I think a hijack is where you go off on a tangent that has nothing to do with the topic at hand. (in this case, sufjan). but I like hijacks anyway, they're good. glad you feel the same.
I'll p.s. my comments to sort of keep it on topic, just to clarify about beck... Sea Change got me into beck, but you're evangelicalizing on his behalf was the only reason I was even looking in his direction anymore. you kept my eyes and ears open (as your writing often does) in a direction it would otherwise have been closed off to. so thankEE for that!
even more on topic: My first experience with Sufjan was a horrible one - We had driven the 3 hours out to Grand Rapids to see Over the Rhine, which actually took 4 hours in rush hour, and we were a bit frazzled, and we stepped into the darkened theater, which was packed, and Sufji was the opener, and we were waiting for him to finish the song so we could try to find our seats without bothering others in the silent moment, and he never did finish the song (or so it seemed). he was doing that whisper-oversensetivity-guy singing thing while picking the banjo ever so lightly, and it literally went on for 15 minutes, and it was just too much. a limp-fish handshake was what I compared his performance to at the time...

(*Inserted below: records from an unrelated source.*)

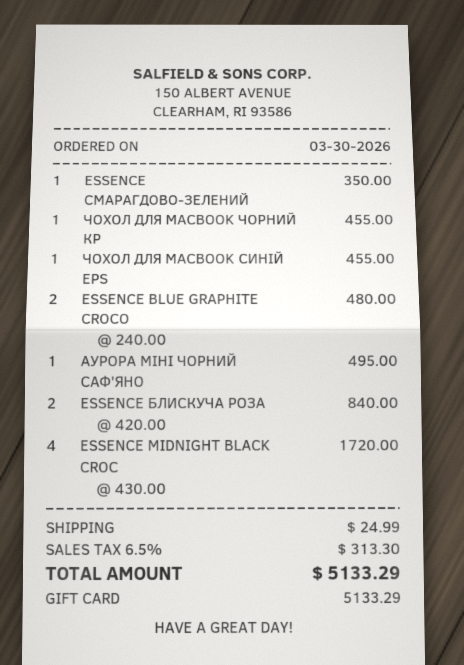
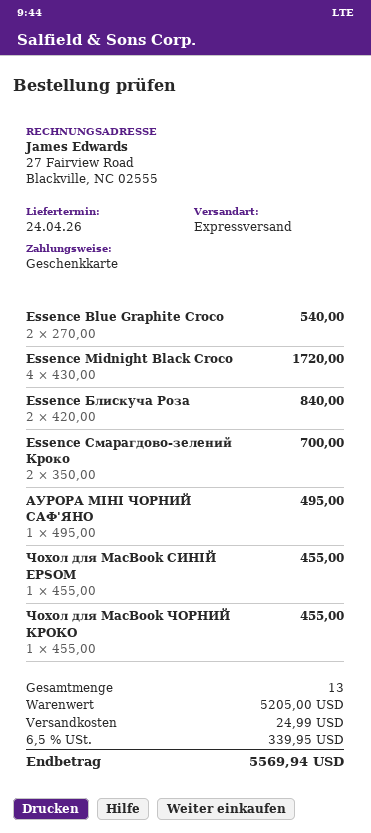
ESSENCE СМАРАГДОВО-ЗЕЛЕНИЙ: 1 x 350.00 = 350.00 -> 2 x 350.00 = 700.00
ESSENCE BLUE GRAPHITE CROCO: 2 x 240.00 = 480.00 -> 2 x 270.00 = 540.00
tax: 6.5% = 313.30 -> 6.5% = 339.95
total: 5133.29 -> 5569.94

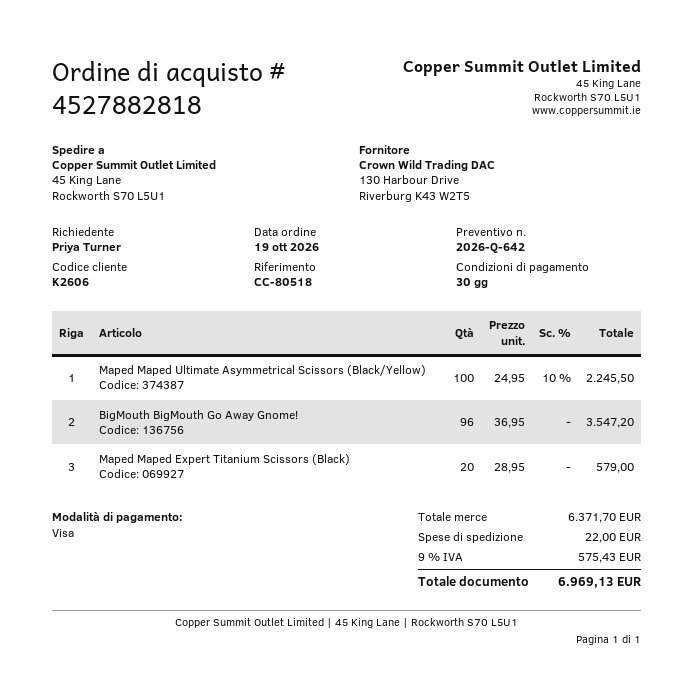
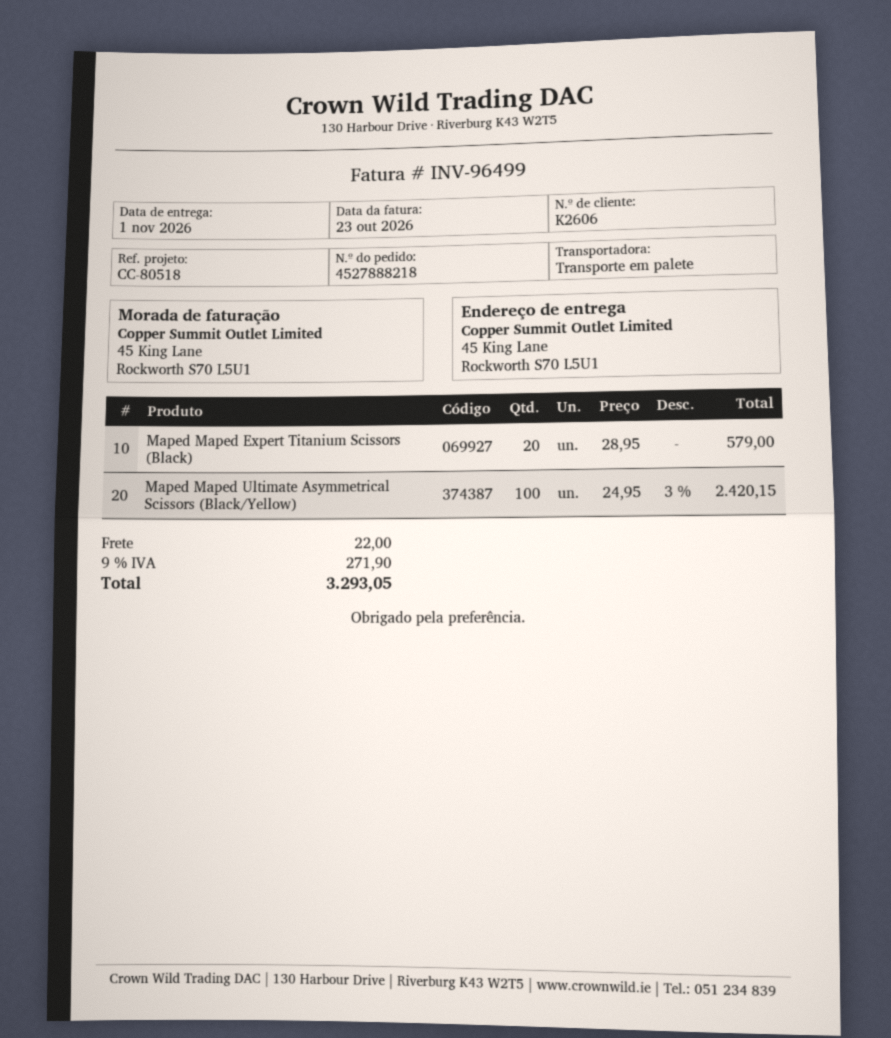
order number: 4527882818 -> 4527888218
Maped Maped Ultimate Asymmetrical Scissors (Black/Yellow): 100 x 24.95 - 10% = 2245.50 -> 100 x 24.95 - 3% = 2420.15
BigMouth BigMouth Go Away Gnome!: 96 x 36.95 = 3547.20 -> none
tax: 9% = 575.43 -> 9% = 271.90
total: 6969.13 -> 3293.05

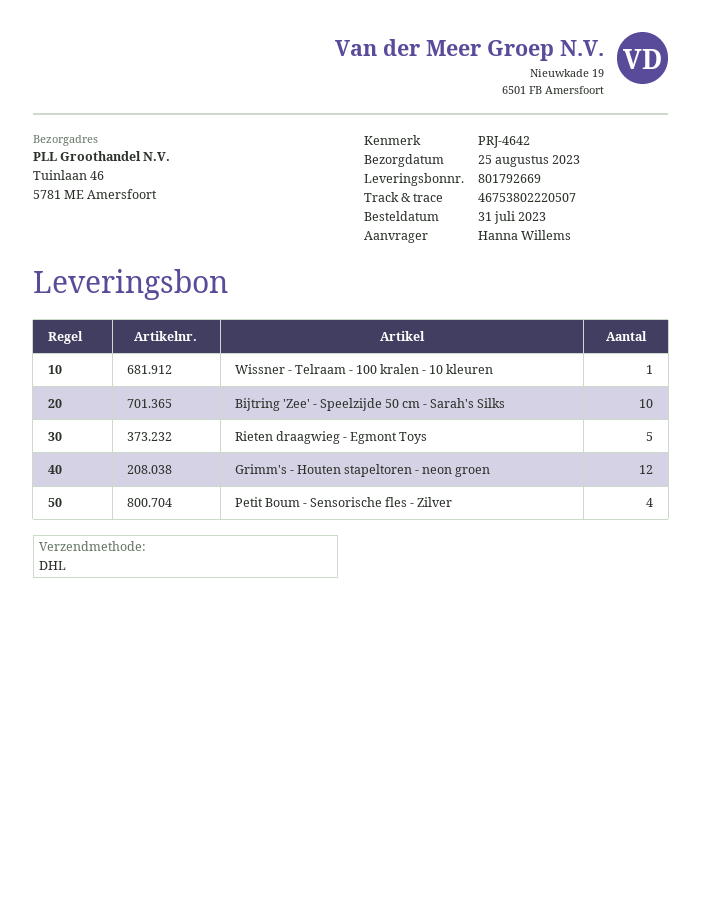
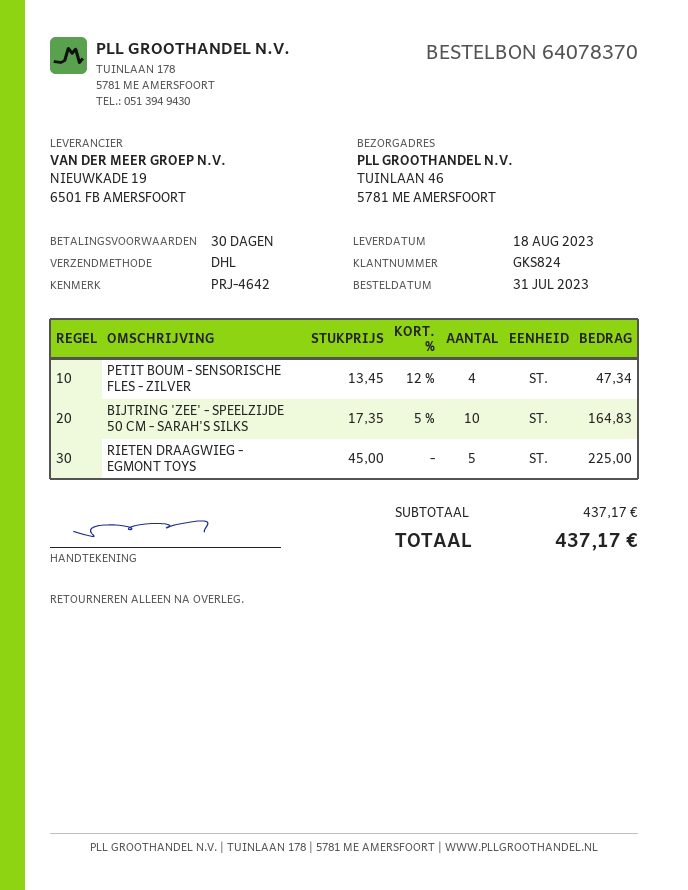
delivery date: 2023-08-25 -> 2023-08-18
Wissner - Telraam - 100 kralen - 10 kleuren: 1 -> none
Grimm's - Houten stapeltoren - neon groen: 12 -> none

bad first impressions aside, I gave him another chance (at Calvin oddly enough again) about a year or so later, and even in a much better mood and state of relaxation in an actual seat, it was the same thing. just couldn't take the ultra-soft touch of his performance.
I listened to 2 of his CDs and they start out sounding like I might like them (I can see why he's big in the indie scene). something about Flaming Lips and Beck and Eels kept me open minded to Sufjan, but, aside from a moment here or there (like John Wayne Gacey), it just starts sounding like Waiting For Guffman without the dry humor or irony. He is the play's director blowing in my ear, and I just want to slap him and yell at him to QUIT IT! He's like a really good plate of spghetti with extra anchovies mixed in the sauce. the sauce isn't supposed to have anchovies in the first place, and now there's extra, and yeah, the spghetti is really good if you can dig around and get to it, but I'd rather just get some that doesn't have any of that goofyness in it in the first place...
I think the drugs kicked in about 5 minutes ago, so I'll stop rambling now...
except to say that I also have one of these blog thingys if you're interested, but it's so new it's painful to read. will probably be painful for some time to come... Brookthoughts.blogspot.com.
Our friend Andrew has one too, and his is much better. go check it out at: http://www.mrhackman.blogspot.com/
glad to be chatting,
Brook
ps - have you ever seen The Cruise?
For some reason one of my first thoughts while watching it was that you and Sarah would love it.
haven't seen the cruise, but i'll look into it.
you and andrew have some excellent bloggage going down.